The timeline is short and it is the point. In early May, Qilin listed Sysco on its ransomware leak site. Weeks later, on June 15, ShinyHunters surfaced with a separate extortion claim built on stolen Salesforce data and a hard June 18 deadline for payment. No payment arrived, and the data started moving: Have I Been Pwned confirmed and loaded 2,691,852 Sysco accounts on June 28. Two unrelated crews independently found a way into the same environment within a single quarter. A lone breach is an incident. Two breaches by two actors through what look like two different doors is a posture problem, and the posture is what defenders should be reading rather than the headline record count.

What Was Taken

The verifiable portion is the Have I Been Pwned load: 2,691,852 accounts exposing email addresses, full names, job titles, phone numbers, physical addresses, internal account IDs, and customer feedback records. That is a mix of employee and customer identity data plus internal business identifiers, precisely the material that fuels targeted phishing, business email compromise, and follow-on fraud against Sysco's customer base. ShinyHunters separately claims more than 61 million Salesforce records spanning customer information, employee data, and internal corporate records. That larger figure remains an unverified assertion by the actor and should be treated as a claim, not a confirmed count. Qilin's claim from May has not been publicly quantified.

Why It Matters

When two independent crews walk through the same building weeks apart, the building had more than one unresolved way in, and both were open at the same time. The 61 million number is designed to be the story; the two-crews-in-two-months detail is the story.
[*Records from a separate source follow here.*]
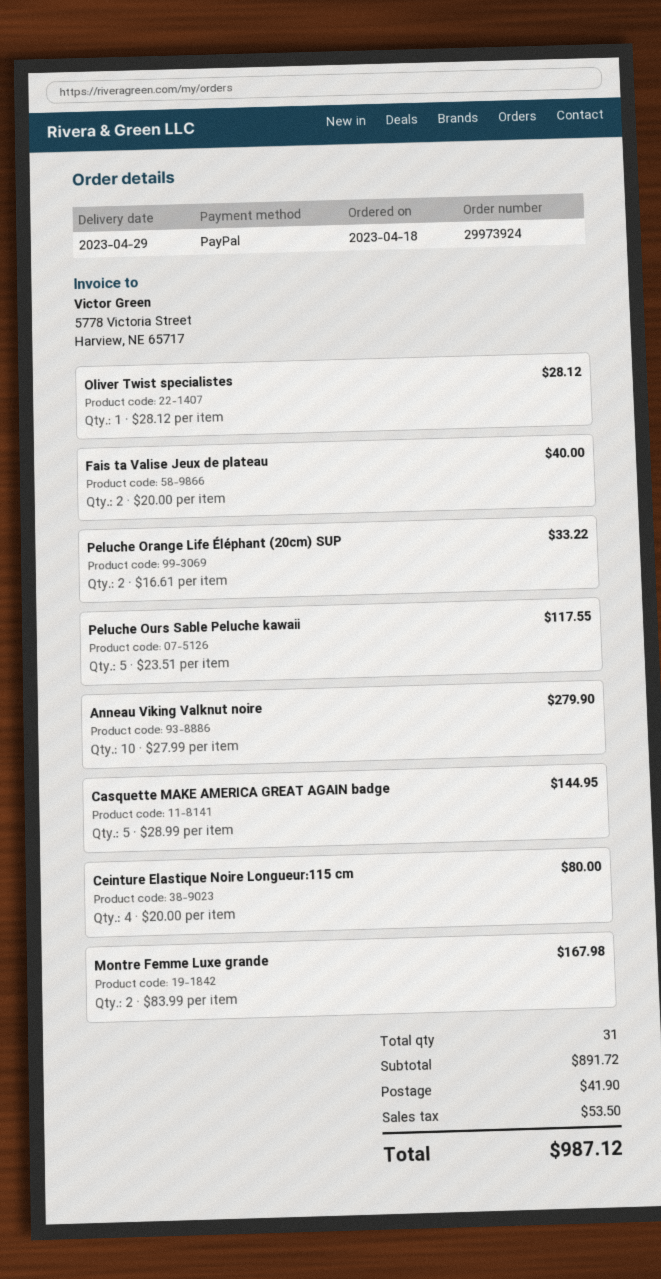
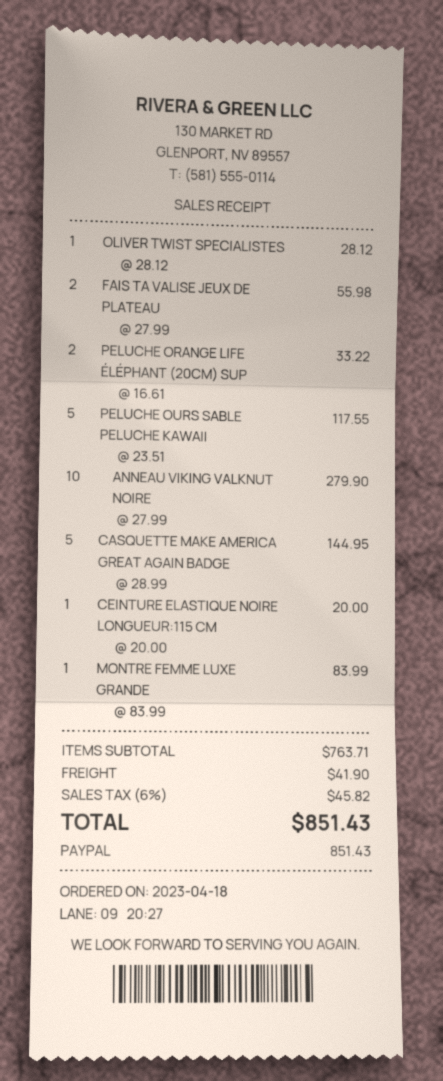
Fais ta Valise Jeux de plateau: 2 x 20.00 = 40.00 -> 2 x 27.99 = 55.98
Ceinture Elastique Noire Longueur:115 cm: 4 x 20.00 = 80.00 -> 1 x 20.00 = 20.00
Montre Femme Luxe grande: 2 x 83.99 = 167.98 -> 1 x 83.99 = 83.99
subtotal: 891.72 -> 763.71
tax: 53.50 -> 45.82
total: 987.12 -> 851.43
For a company at the center of the food supply chain, an exposed employee and customer dataset is not just a privacy event. It is a ready-made toolkit for impersonating Sysco to its own customers and staff, and it signals that access into the environment was cheap enough that multiple actors found it independently. Defenders reading this should assume the underlying access paths outlive any single extortion event.

The Attack Technique

The ShinyHunters Salesforce campaign does not break Salesforce. It abuses OAuth tokens and dormant API credentials, the standing long-lived authorizations that connect a CRM to the dozen SaaS tools bolted onto it. The same method has now been used against Kodak, Ralph Lauren, and the Council of Europe, and it traces back to the Salesloft-Drift OAuth breach attributed to UNC6395, first reported in September 2025, where stolen tokens for one marketing integration opened the Salesforce instances of 760 organizations. That incident also pulled twelve security vendors into the victim column. Sysco is not a new class of attack. It is the same OAuth-token door on a bigger building. The Qilin intrusion in May represents a separate path, which is exactly why the two events together read as a systemic access problem rather than one flaw.
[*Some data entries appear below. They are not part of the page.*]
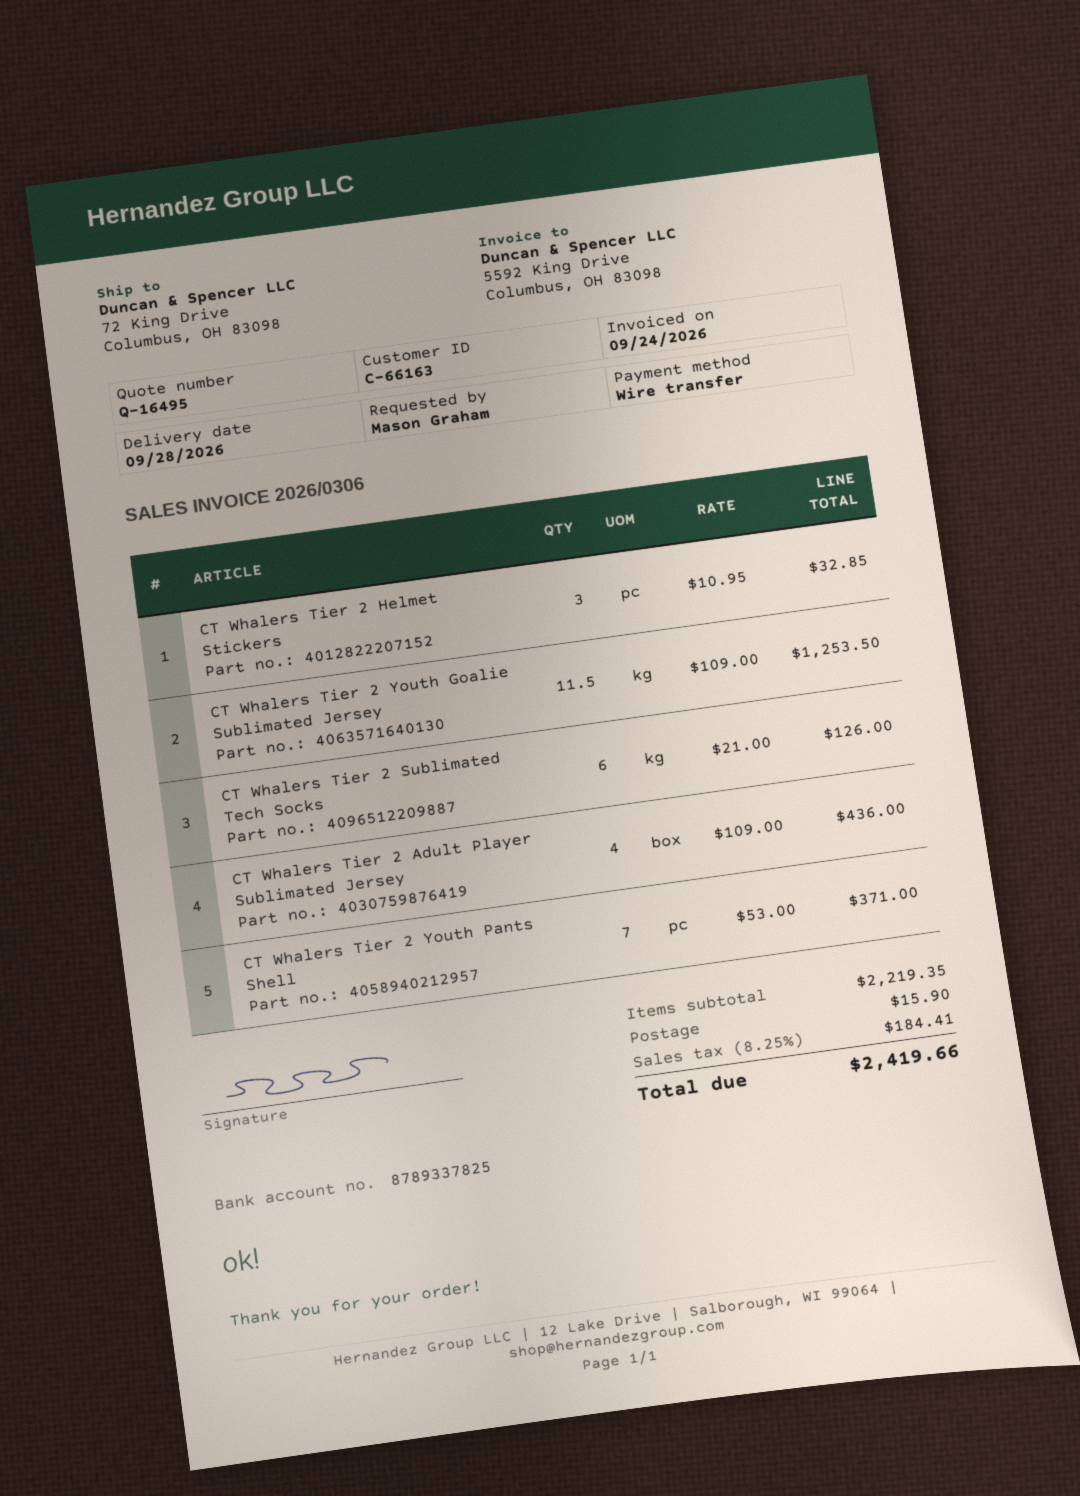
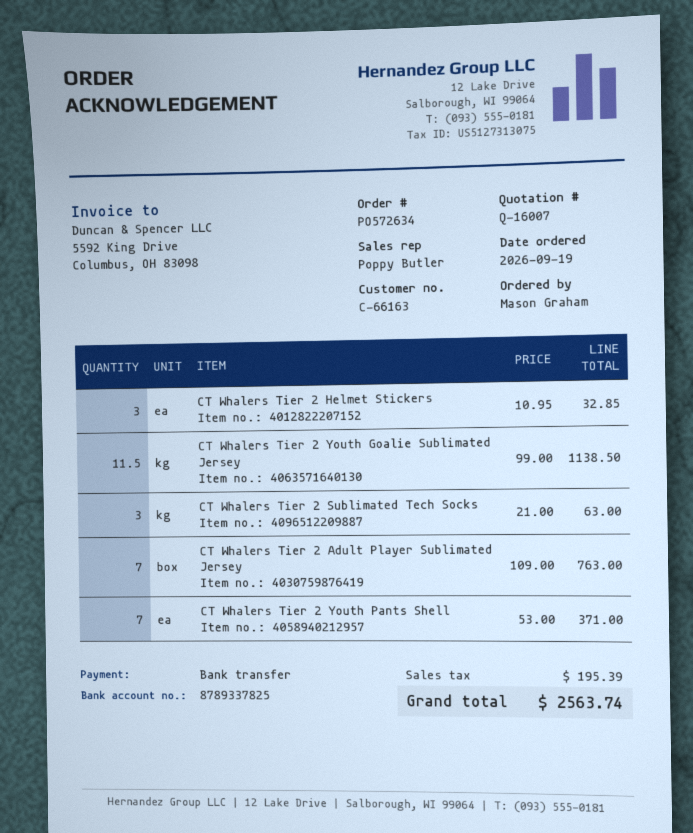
quote number: Q-16495 -> Q-16007
CT Whalers Tier 2 Youth Goalie Sublimated Jersey: 11.5 x 109.00 = 1253.50 -> 11.5 x 99.00 = 1138.50
CT Whalers Tier 2 Sublimated Tech Socks: 6 x 21.00 = 126.00 -> 3 x 21.00 = 63.00
CT Whalers Tier 2 Adult Player Sublimated Jersey: 4 x 109.00 = 436.00 -> 7 x 109.00 = 763.00
shipping: 15.90 -> none
tax: 184.41 -> 195.39
total: 2419.66 -> 2563.74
What Organizations Should Do

  1. Inventory every OAuth grant and API integration connected to Salesforce and other core SaaS platforms. Revoke tokens tied to unused, dormant, or third-party marketing tools you cannot fully account for.
  2. Rotate long-lived API credentials on a schedule and enforce short token lifetimes with refresh policies. Standing, never-expiring authorizations are the vulnerability class in play here.
  3. Scope integration permissions to least privilege. A CRM connector rarely needs bulk export rights across every object; constrain what each token can read.
  4. Monitor for anomalous API pull volume and off-hours bulk queries against CRM data. High-volume record extraction through a legitimate token is the signal this technique leaves.
  5. Treat a first intrusion as evidence of multiple open paths, not a single closed one. After any breach, hunt for additional footholds instead of assuming the one you found was the only one.
  6. Assume exposed employee and customer identity data will be weaponized for phishing and BEC. Brief staff and downstream customers, and tighten verification for payment and account changes.